O encontro entre os gêneros e as sexualidades em itinerários formativos da/na Educação Escolar Indígena

Paulo de Tássio Borges da Silva*

Durante mais de uma década, tenho tentado construir uma agenda de diálogos entre gêneros e sexualidades em itinerários formativos da/na Educação Escolar Indígena. A escassez dessa abordagem nos estudos etnológicos revela lugares ainda pouco confortáveis nas etnografias.

A entrada no campo indígena a partir de outras temáticas tem sido, muitas vezes, o caminho inicial para depois adentrar as questões dos gêneros e das sexualidades indígenas. E assim foi minha entrada, direcionada pela temática geral da Educação Escolar Indígena. Acredito que as poucas análises neste campo caem naquilo que venho operando¹ numa perspectiva derridiana (DERRIDA, 1994), de uma vinculação espectral de “perdas culturais” em torno das identidades indígenas, nas performatividades de gêneros e sexualidades que destoam da heterossexualidade. Nesta perspectiva, não reiterar uma binariedade de gênero e uma heterossexualidade tornaria o indígena menos “puro”.

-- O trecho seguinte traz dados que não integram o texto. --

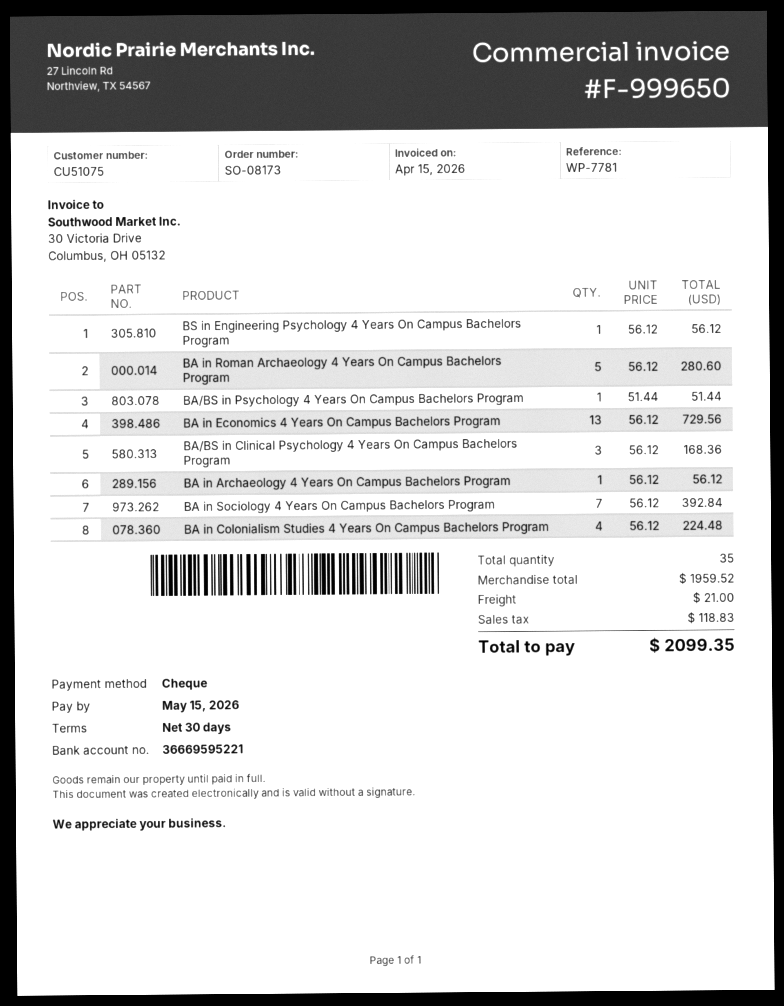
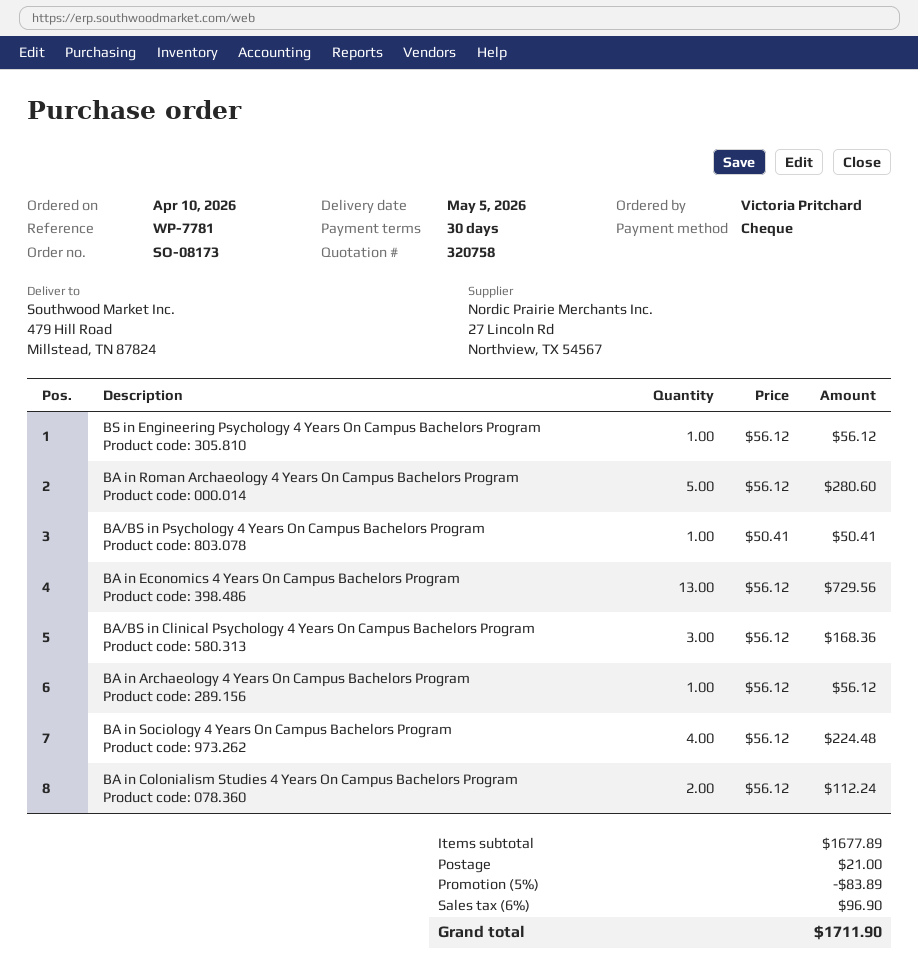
BA/BS in Psychology 4 Years On Campus Bachelors Program: 1 x 51.44 = 51.44 -> 1 x 50.41 = 50.41
BA in Sociology 4 Years On Campus Bachelors Program: 7 x 56.12 = 392.84 -> 4 x 56.12 = 224.48
BA in Colonialism Studies 4 Years On Campus Bachelors Program: 4 x 56.12 = 224.48 -> 2 x 56.12 = 112.24
subtotal: 1959.52 -> 1677.89
discount: none -> 5% = 83.89
tax: 118.83 -> 96.90
total: 2099.35 -> 1711.90

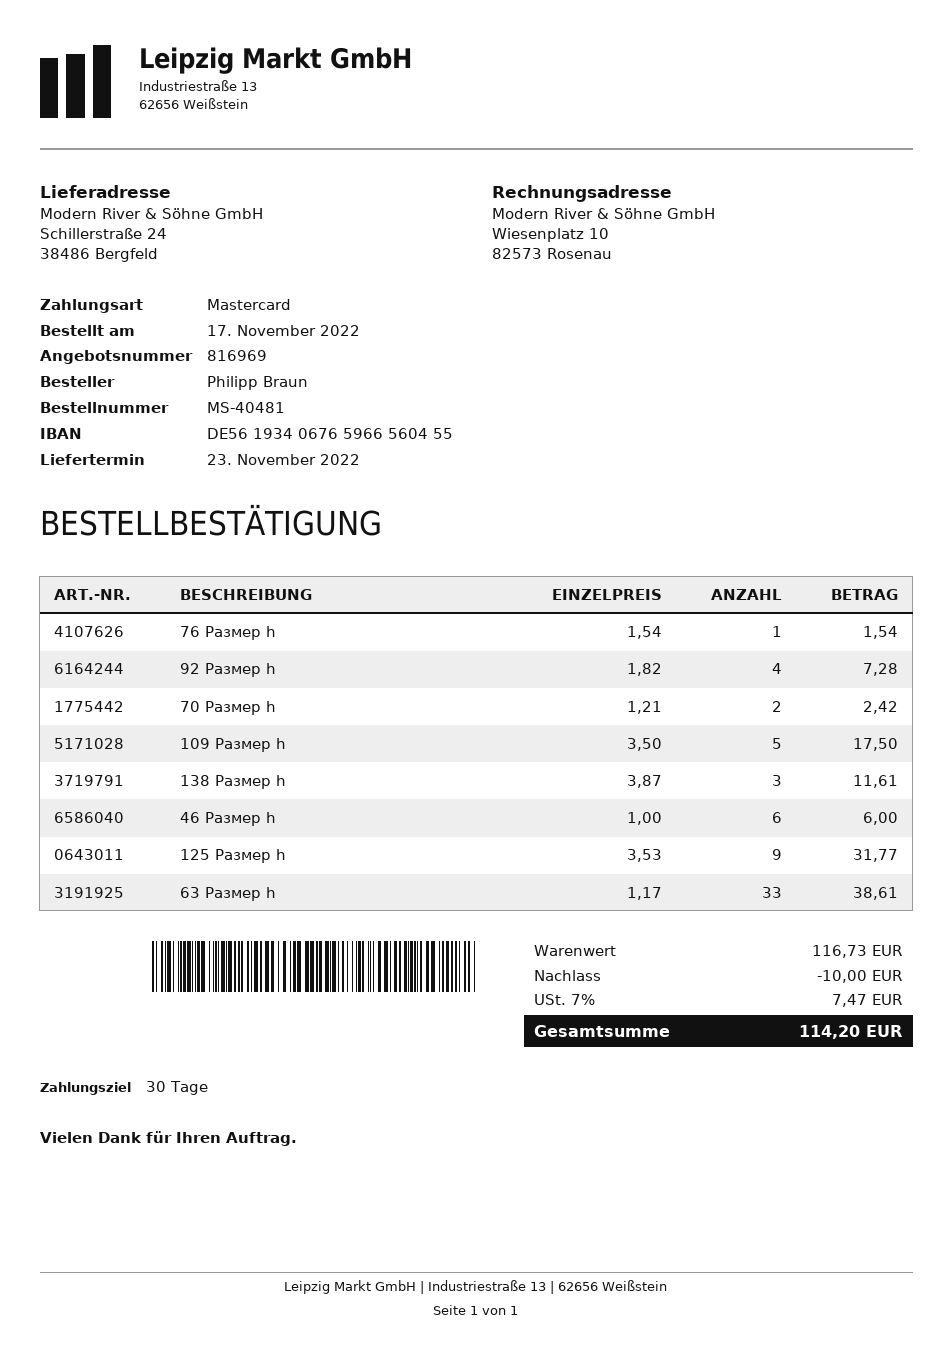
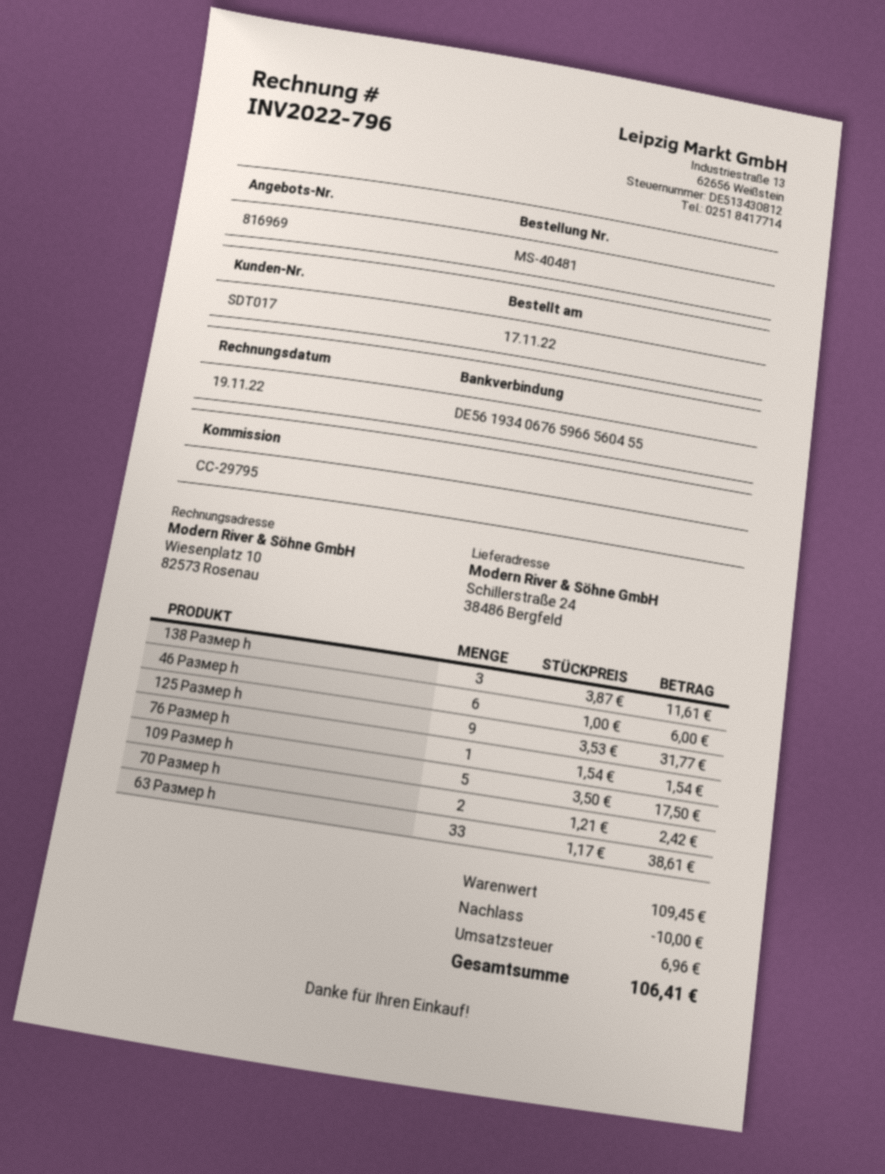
92 Размер h: 4 x 1.82 = 7.28 -> none
subtotal: 116.73 -> 109.45
tax: 7.47 -> 6.96
total: 114.20 -> 106.41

Os próprios documentos curriculares para a Educação Escolar Indígena não mencionam questões de gênero e sexualidades, o que não quer dizer que não são compostas produções curriculares acerca dessas questões nas comunidades. Cada vez mais crescem os grupos de mulheres nas comunidades. No caso Pataxó, grupo que venho trabalhando desde 2006, há jovens discutindo a diversidade sexual, sobretudo na internet, onde temos o canal no Youtube “Papo de Índio”, em que o youtuber é Pataxó e se assume como bissexual. Em seu canal, o jovem apresenta três vídeos com jovens indígenas LGBT, o primeiro com uma jovem do Povo Tupinambá, que se nomeia como bissexual, o segundo com um jovem indígena do Povo Chiquitano do Mato Grosso, que se assume como não heterossexual, mas sem fixar em uma identidade sexual específica, e o terceiro com um jovem do Povo Boe Bororo, do Mato Grosso que se assume como homossexual.

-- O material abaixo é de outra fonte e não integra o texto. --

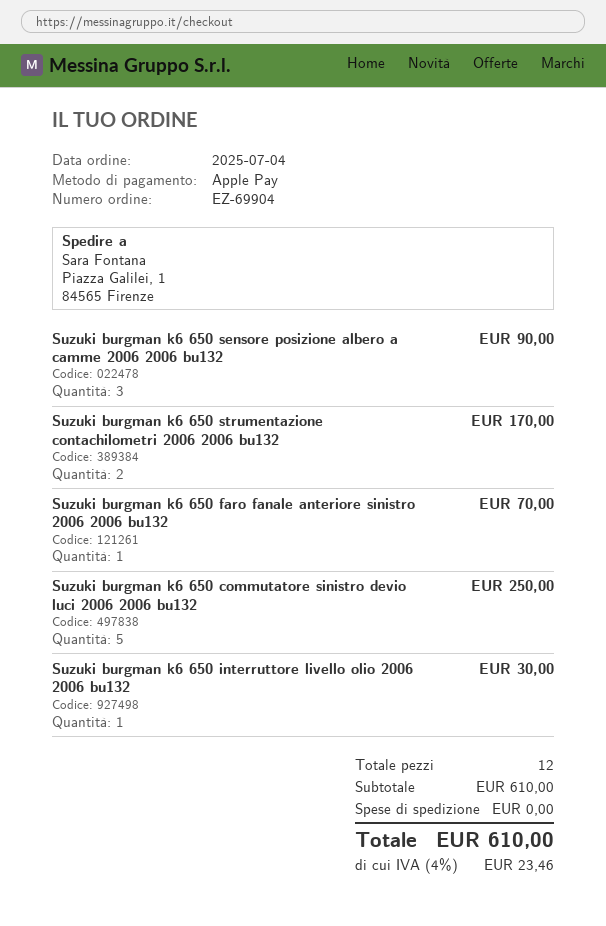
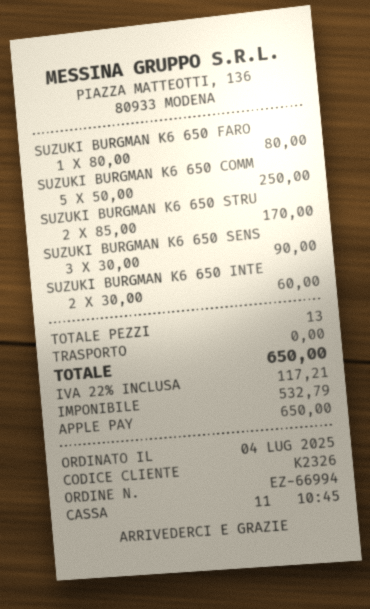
order number: EZ-69904 -> EZ-66994
Suzuki burgman k6 650 faro fanale anteriore sinistro 2006 2006 bu132: 1 for 70.00 -> 1 for 80.00
Suzuki burgman k6 650 interruttore livello olio 2006 2006 bu132: 1 for 30.00 -> 2 for 60.00
total quantity: 12 -> 13
tax: 4% = 23.46 -> 22% = 117.21
total: 610.00 -> 650.00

Ainda tímidas, tais discussões são tomadas como menores, como coisas sem muita importância, instaladas por vivências externas. De certa maneira, a negação de performatividades não heterossexuais em contextos indígenas tem servido a discursos que buscam provar a ausência da homossexualidade, por exemplo, em comunidades tradicionais, alegando tais performatividades como “anormais”.

Na busca por compreender como o dispositivo de sexualidade vem tentando regular e normalizar as identidades indígenas no Brasil, tenho perseguido trabalhar com categorias que não sejam colonizadoras das sexualidades indígenas, entendendo que o termo “homossexualidade indígena” leva a uma concepção binária com a “heterossexualidade indígena”. Tenho optado, também dentro de uma perspectiva derridiana (DERRIDA, 1997), o uso do termo “sexualidades indígenas indecidíveis”, percebendo estas como “condições de possibilidades”. A esse termo, voltam-se ainda reflexões do que se vem sendo chamando de um “queer indígena”, categoria esta que o movimento Two-Spirits já tem criticado, apontando-a como mais um conceito colonizador.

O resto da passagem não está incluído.